◆ Problem statement
Retype the entries below exactly, and keep every picture out of your version.

Input for this task below:

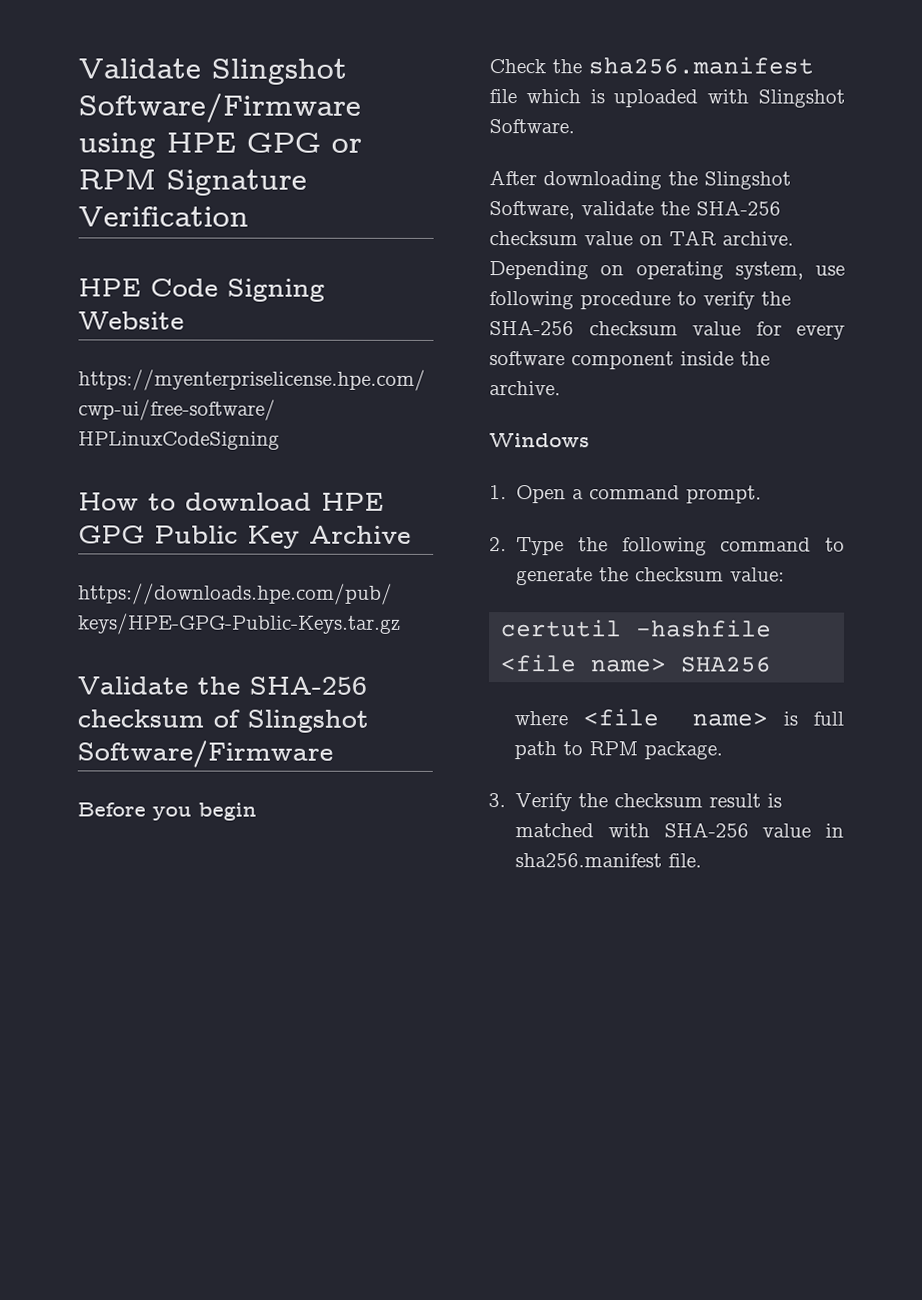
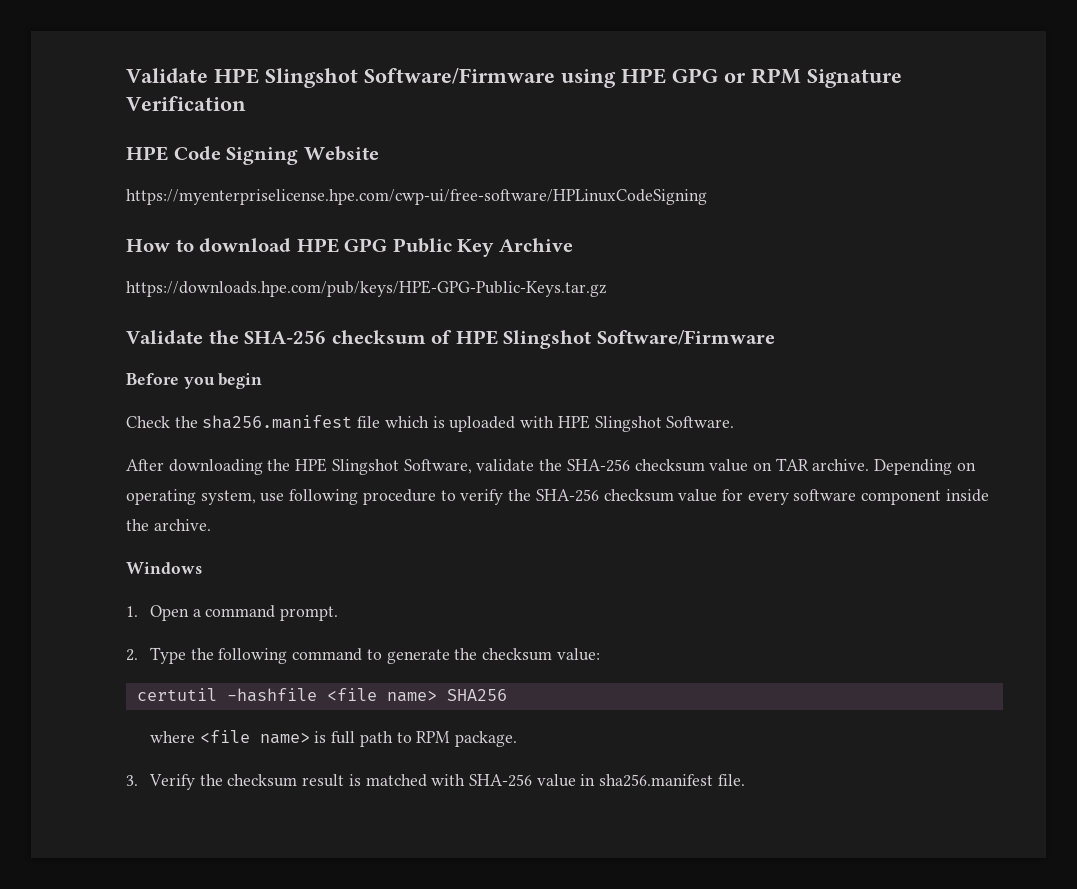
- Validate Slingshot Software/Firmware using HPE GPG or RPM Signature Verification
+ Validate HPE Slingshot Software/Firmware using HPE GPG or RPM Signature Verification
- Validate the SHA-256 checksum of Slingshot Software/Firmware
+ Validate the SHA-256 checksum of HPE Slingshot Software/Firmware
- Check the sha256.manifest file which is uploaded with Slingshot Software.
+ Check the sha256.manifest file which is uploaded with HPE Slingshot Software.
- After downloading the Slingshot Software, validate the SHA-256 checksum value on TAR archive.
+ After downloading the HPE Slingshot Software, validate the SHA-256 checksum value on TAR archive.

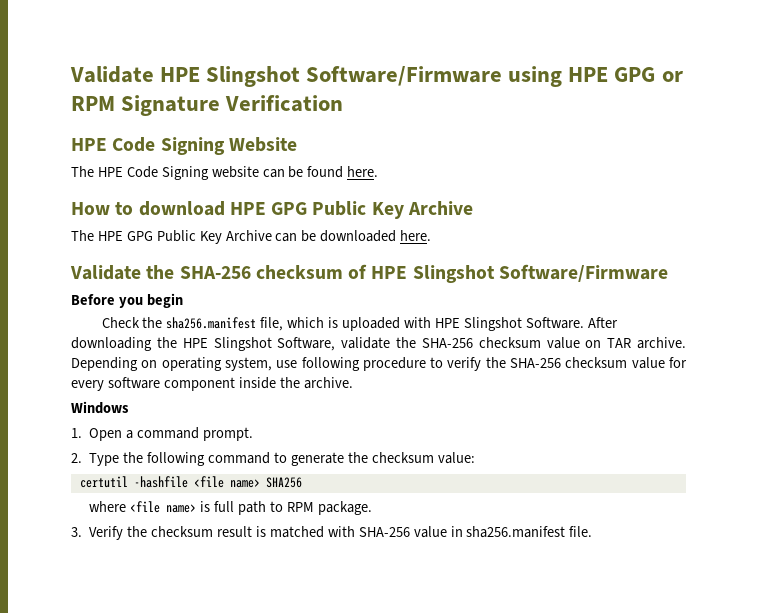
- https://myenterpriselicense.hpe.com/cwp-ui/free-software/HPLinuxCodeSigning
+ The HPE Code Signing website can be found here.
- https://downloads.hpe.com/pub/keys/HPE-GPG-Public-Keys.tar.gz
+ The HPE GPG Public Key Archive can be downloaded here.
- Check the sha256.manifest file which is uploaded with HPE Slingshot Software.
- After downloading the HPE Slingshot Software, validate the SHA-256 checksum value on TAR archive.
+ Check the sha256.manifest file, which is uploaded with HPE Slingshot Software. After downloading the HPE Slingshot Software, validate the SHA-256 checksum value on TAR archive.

End of Input for this task.

◆ Exercise solution
- Validate Slingshot Software/Firmware using HPE GPG or RPM Signature Verification
+ Validate HPE Slingshot Software/Firmware using HPE GPG or RPM Signature Verification
- Validate the SHA-256 checksum of Slingshot Software/Firmware
+ Validate the SHA-256 checksum of HPE Slingshot Software/Firmware
- Check the sha256.manifest file which is uploaded with Slingshot Software.
+ Check the sha256.manifest file which is uploaded with HPE Slingshot Software.
- After downloading the Slingshot Software, validate the SHA-256 checksum value on TAR archive.
+ After downloading the HPE Slingshot Software, validate the SHA-256 checksum value on TAR archive.

- https://myenterpriselicense.hpe.com/cwp-ui/free-software/HPLinuxCodeSigning
+ The HPE Code Signing website can be found here.
- https://downloads.hpe.com/pub/keys/HPE-GPG-Public-Keys.tar.gz
+ The HPE GPG Public Key Archive can be downloaded here.
- Check the sha256.manifest file which is uploaded with HPE Slingshot Software.
- After downloading the HPE Slingshot Software, validate the SHA-256 checksum value on TAR archive.
+ Check the sha256.manifest file, which is uploaded with HPE Slingshot Software. After downloading the HPE Slingshot Software, validate the SHA-256 checksum value on TAR archive.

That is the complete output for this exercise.